Now that we’ve sorted out the size of the epicycle, Ptolemy next step will be to determine the point about which the eccentre rotates as he doesn’t want to assume it rotates about the center of the eccentre1.
To start, we’ll set up a new diagram2:
Here, $\overline{AG}$ is the line of apsides where $A$ points towards the point $25º$ into Taurus (apogee) and $G$ the point $25º$ into Scorpio (perigee).
Point $E$ is the center of the epicycle with points $Z$ and $H$ on its perimeter at greatest elongations as viewed from point $B$, the observer.
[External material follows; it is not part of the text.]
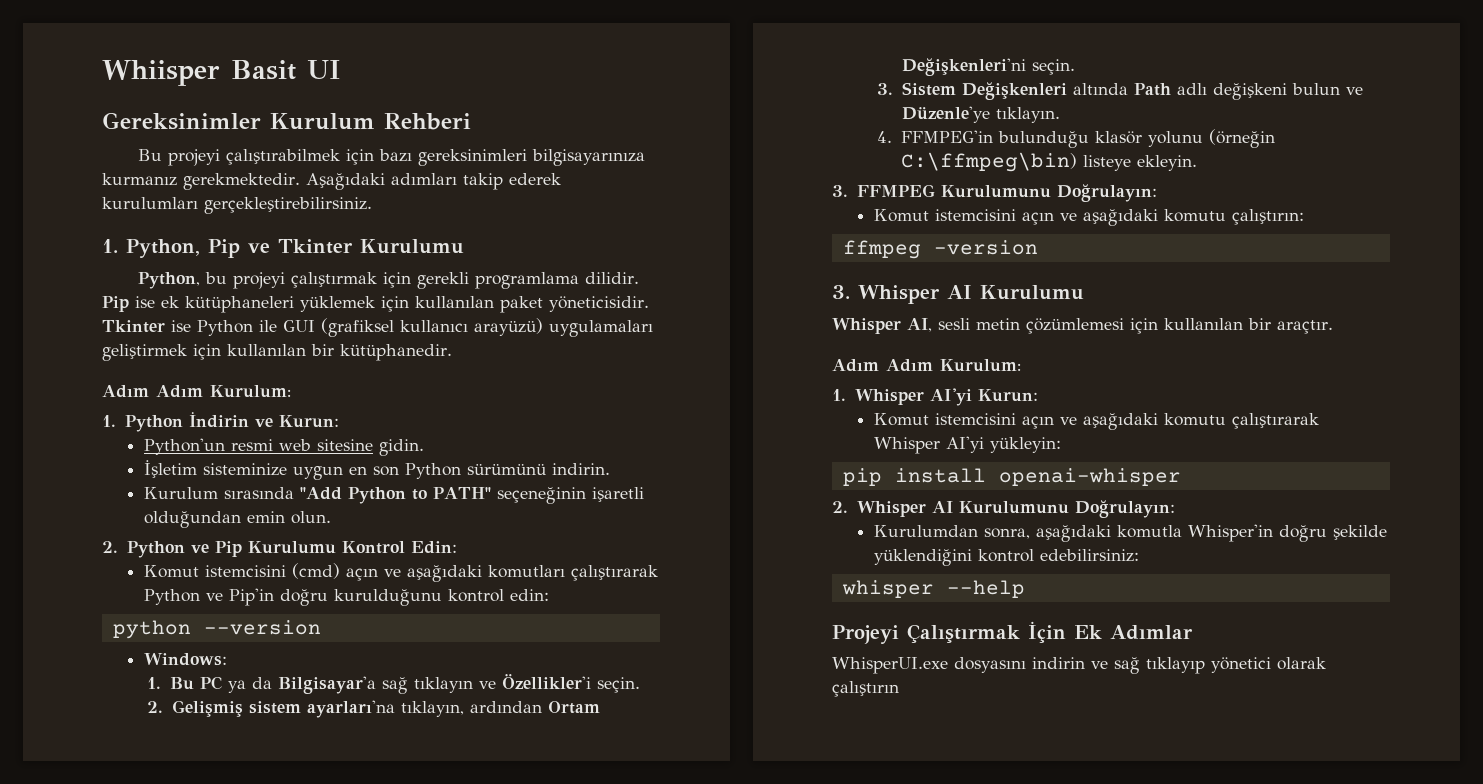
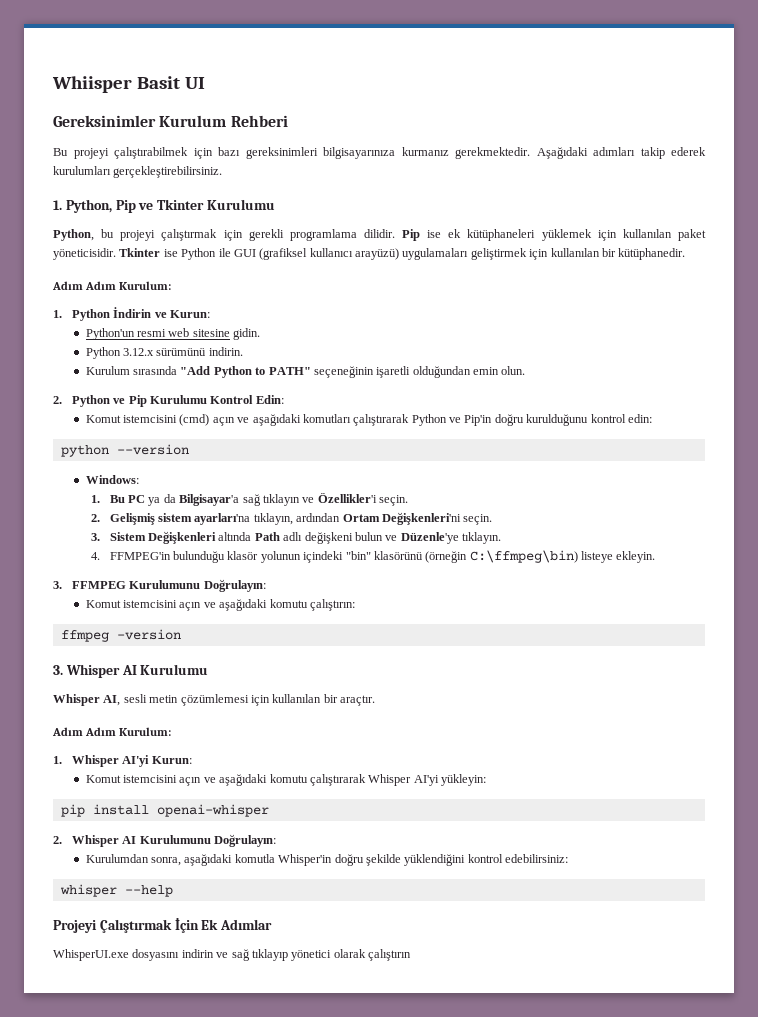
- İşletim sisteminize uygun en son Python sürümünü indirin.
+ Python 3.12.x sürümünü indirin.
- 4. FFMPEG'in bulunduğu klasör yolunu (örneğin C:\ffmpeg\bin) listeye ekleyin.
+ 4. FFMPEG'in bulunduğu klasör yolunun içindeki "bin" klasörünü (örneğin C:\ffmpeg\bin) listeye ekleyin.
Point $D$ will be the point about which rotation actually takes place and $\overline{DE}$ will be taken such that it’s perpendicular to $\overline{AG}$.
Point $\Theta$ is not yet defined.
Now, Ptolemy introduces another set of observations:
[$1$] We observed the first in the eighteenth year of Hadrian, Pharmouthi [VIII] $2/3$ in the Egyptian calendar [February $17/18/$ $134$ CE]. In this, Venus was at greatest elongation from the sun as morning-star, and when it was sighted with respect to the star called Antares, its longitude was $11 \frac{11}{12}º$ in Capricorn, at which time the longitude of the mean sun was $25 \frac{1}{2}º$ into Aquarius. So the greatest elongation from the mean as morning-star was $43 \frac{7}{12}º$.
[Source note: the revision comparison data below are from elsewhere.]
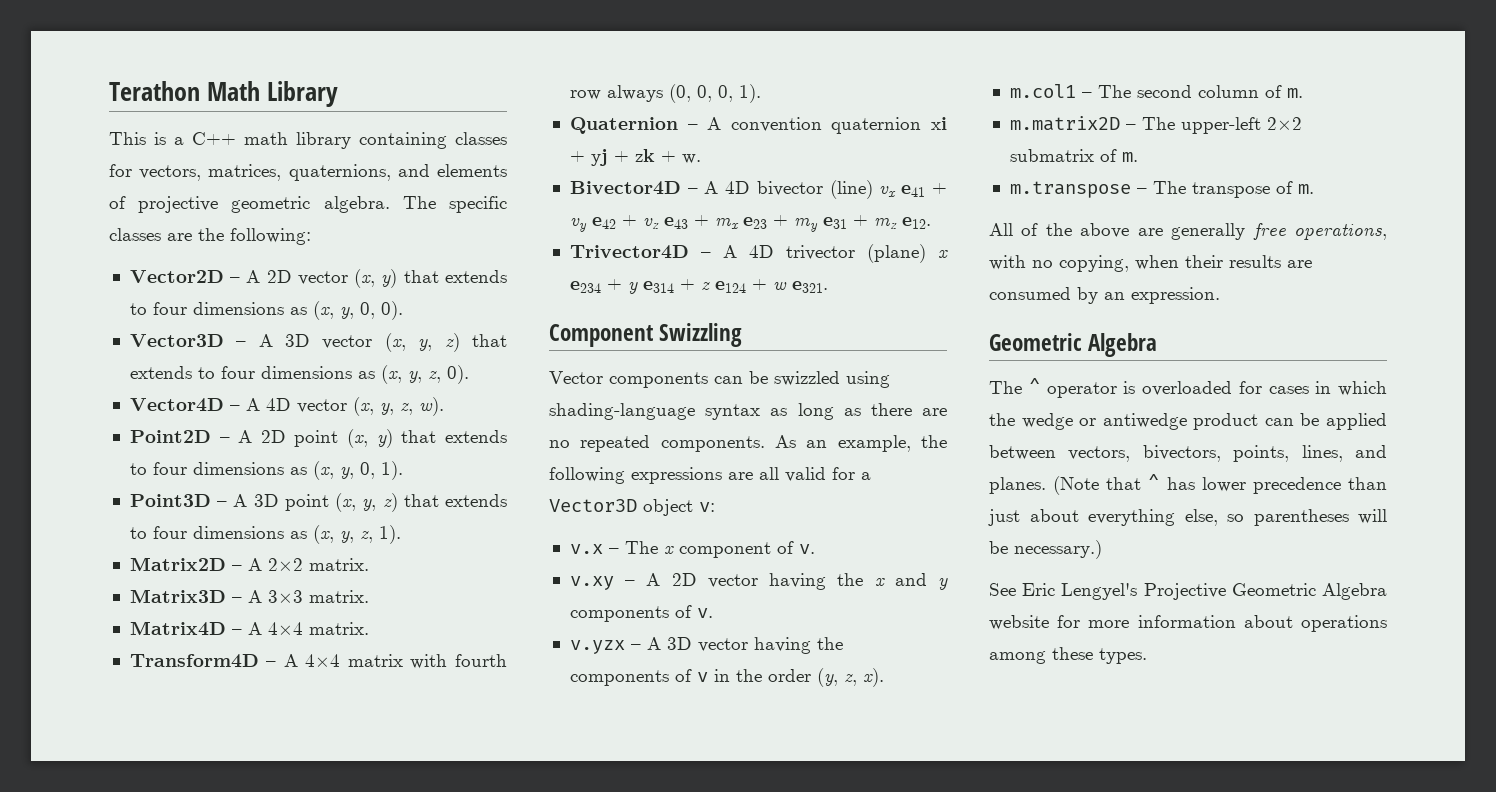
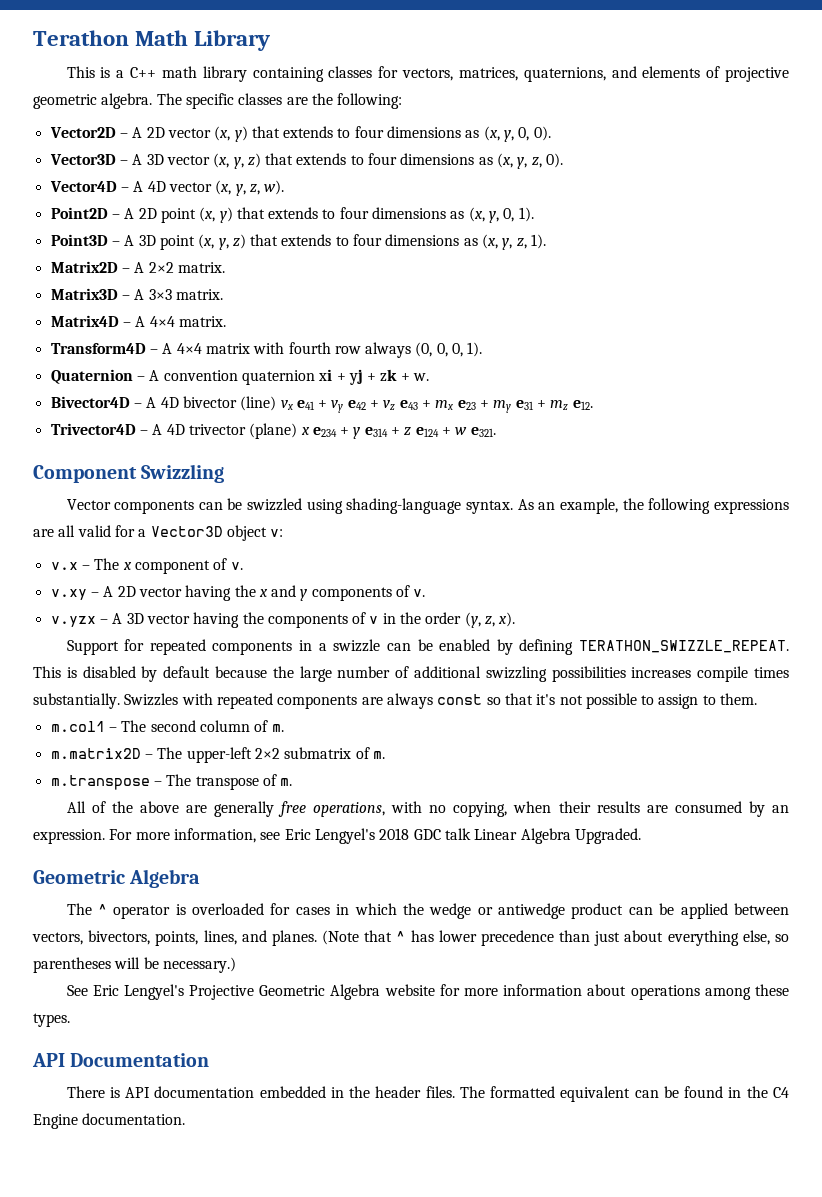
- Vector components can be swizzled using shading-language syntax as long as there are no repeated components.
+ Vector components can be swizzled using shading-language syntax.
+ Support for repeated components in a swizzle can be enabled by defining TERATHON_SWIZZLE_REPEAT. This is disabled by default because the large number of additional swizzling possibilities increases compile times substantially. Swizzles with repeated components are always const so that it's not possible to assign to them.
+ For more information, see Eric Lengyel's 2018 GDC talk Linear Algebra Upgraded.
+ API Documentation
+ There is API documentation embedded in the header files. The formatted equivalent can be found in the C4 Engine documentation.

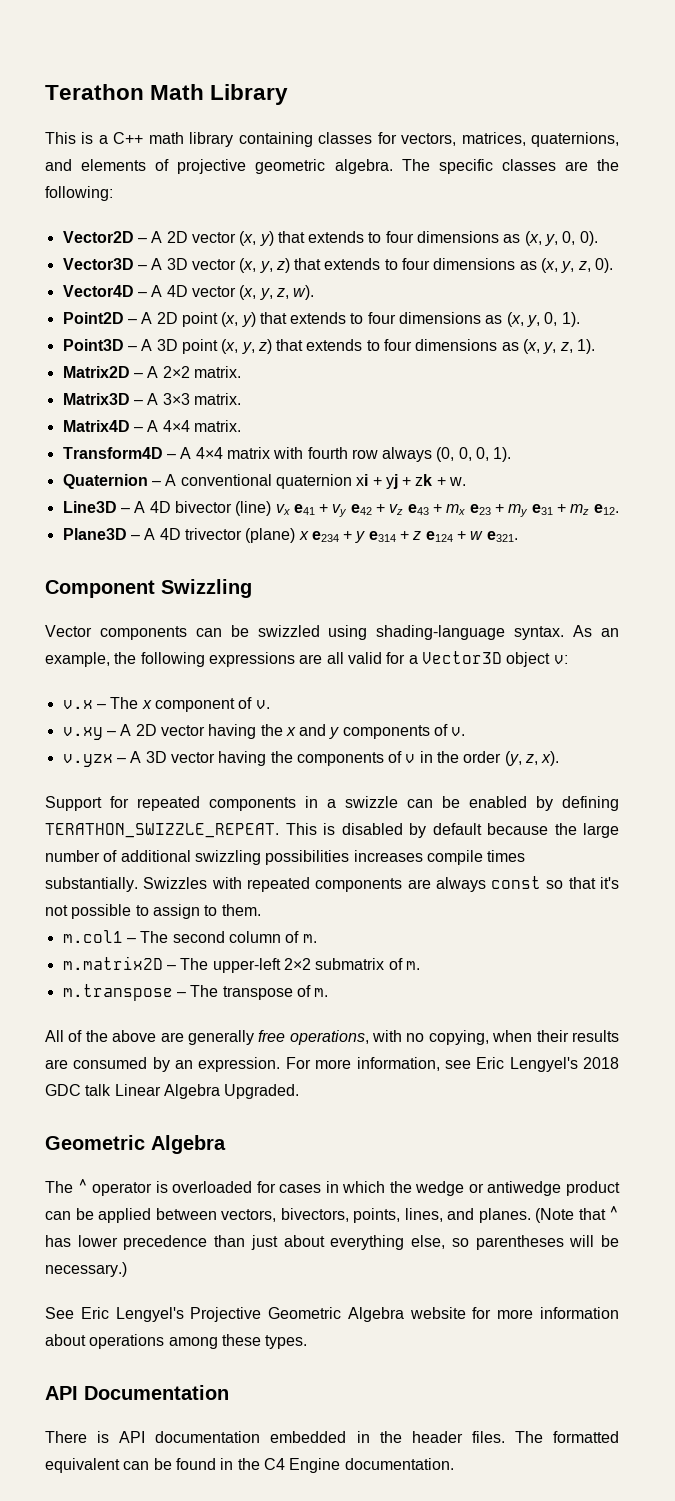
- Quaternion – A convention quaternion xi + yj + zk + w.
+ Quaternion – A conventional quaternion xi + yj + zk + w.
- Bivector4D – A 4D bivector (line) vx e41 + vy e42 + vz e43 + mx e23 + my e31 + mz e12.
+ Line3D – A 4D bivector (line) vx e41 + vy e42 + vz e43 + mx e23 + my e31 + mz e12.
- Trivector4D – A 4D trivector (plane) x e234 + y e314 + z e124 + w e321.
+ Plane3D – A 4D trivector (plane) x e234 + y e314 + z e124 + w e321.

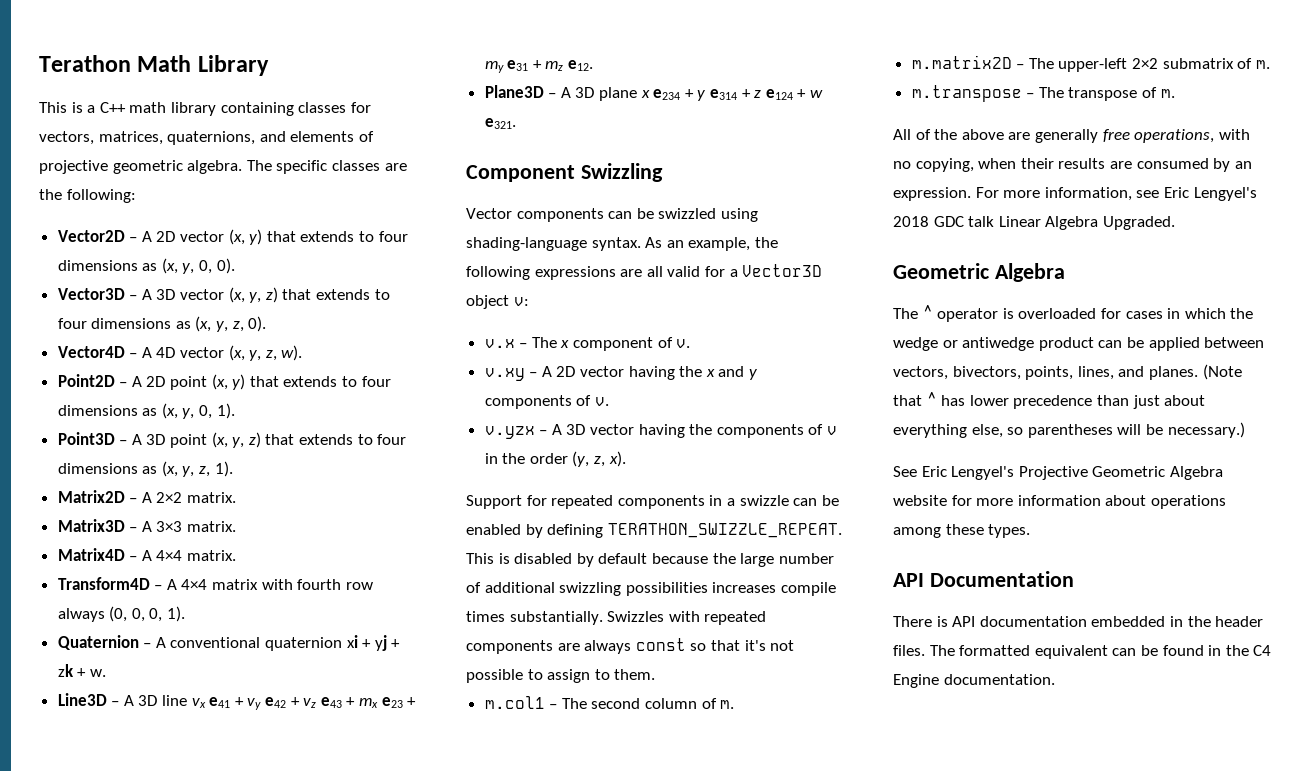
- Line3D – A 4D bivector (line) vx e41 + vy e42 + vz e43 + mx e23 + my e31 + mz e12.
+ Line3D – A 3D line vx e41 + vy e42 + vz e43 + mx e23 + my e31 + mz e12.
- Plane3D – A 4D trivector (plane) x e234 + y e314 + z e124 + w e321.
+ Plane3D – A 3D plane x e234 + y e314 + z e124 + w e321.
[$2$] We observed the second in the third year of Antoninus, Pharmouthi [VIII] $4/5$ in the Egyptian calendar [February $18/19$ $140$ CE], in the evening. In this, Venus was at its greatest elongation from the sun, and when it was sighted with respect to the bright star in the Hyades, its longitude was $13 \frac{5}{6}º$ into Aries, while the longitude of the mean sun was, again, $25 \frac{1}{2}º$ in Aquarius. Hence, in this case, the greatest elongation from the mean as evening-star was $48 \frac{1}{3}º$.
From these two observations, we can determine that $\angle ZBH = 43 \frac{7}{12}º + 48 \frac{1}{3}º = 91;55º$ as that’s the sum of the elongations3.
This can then be divided in half to determine $\angle{ZBE} = \angle EBH = 45;57,30º$.
We’ll now consider a demi-degrees circle about $\triangle BEZ$.
In this, $arc \; EZ = 91;55º$ and its corresponding chord, $\overline{EZ} = 86;16^p$ in this context in which the hypotenuse, $\overline{BE} = 120^p$.
However, in the previous post, we determined the radius of the epicycle, $\overline{EZ}$ in this case, to be $43;10^p$. We can use this to change contexts.
Doing so, we determine that $\overline{BE} = 60;03^p$ in that context.
Next, let’s take a look at the difference between the two elongations:
$$48 \frac{1}{3}º – 43 \frac{7}{12}º = 4 \frac{3}{4}º.$$
Half of this, or $2;22,30º$, is equal to $\angle DEB$4.
We can then create a demi-degrees circle about $\triangle DEB$ in which we now know $\angle DEB = 2;22,30º$. Thus, its corresponding arc $arc \; DB = 4;45º$ and the chord, $\overline{DB} = 5;00^p$ in the context where the hypotenuse, $\overline{BE} = 120^p$. Ptolemy evidently rounds down to $4;59^p$.
However, we just determined $\overline{BE} = 60;03^p$, so we’ll convert to that context. Doing so, we find that $\overline{BD} = 2;30^p$.
And this is the point at which $\Theta$ comes into play. Because we previously showed that the distance between the earth and the center of the eccentre was $1 \frac{1}{4}º$ which is exactly half of $\overline{BD}$. Thus, $\Theta$ is the actual center of the eccentre and $D$ as the off-center point about which it rotates, known as the equant, at twice that distance.
- Point $D$ in the previous post.
- This diagram, and the procedure we’re about to go through, is nearly identical to the one we did for Mercury, albeit with a slightly different diagram.
- If you need a reminder on how, refer back to the post where we did this for Mercury. Specifically, the diagram where I add the position of the sun at $S$.
- Again, see the post where we did this for Mercury for justification.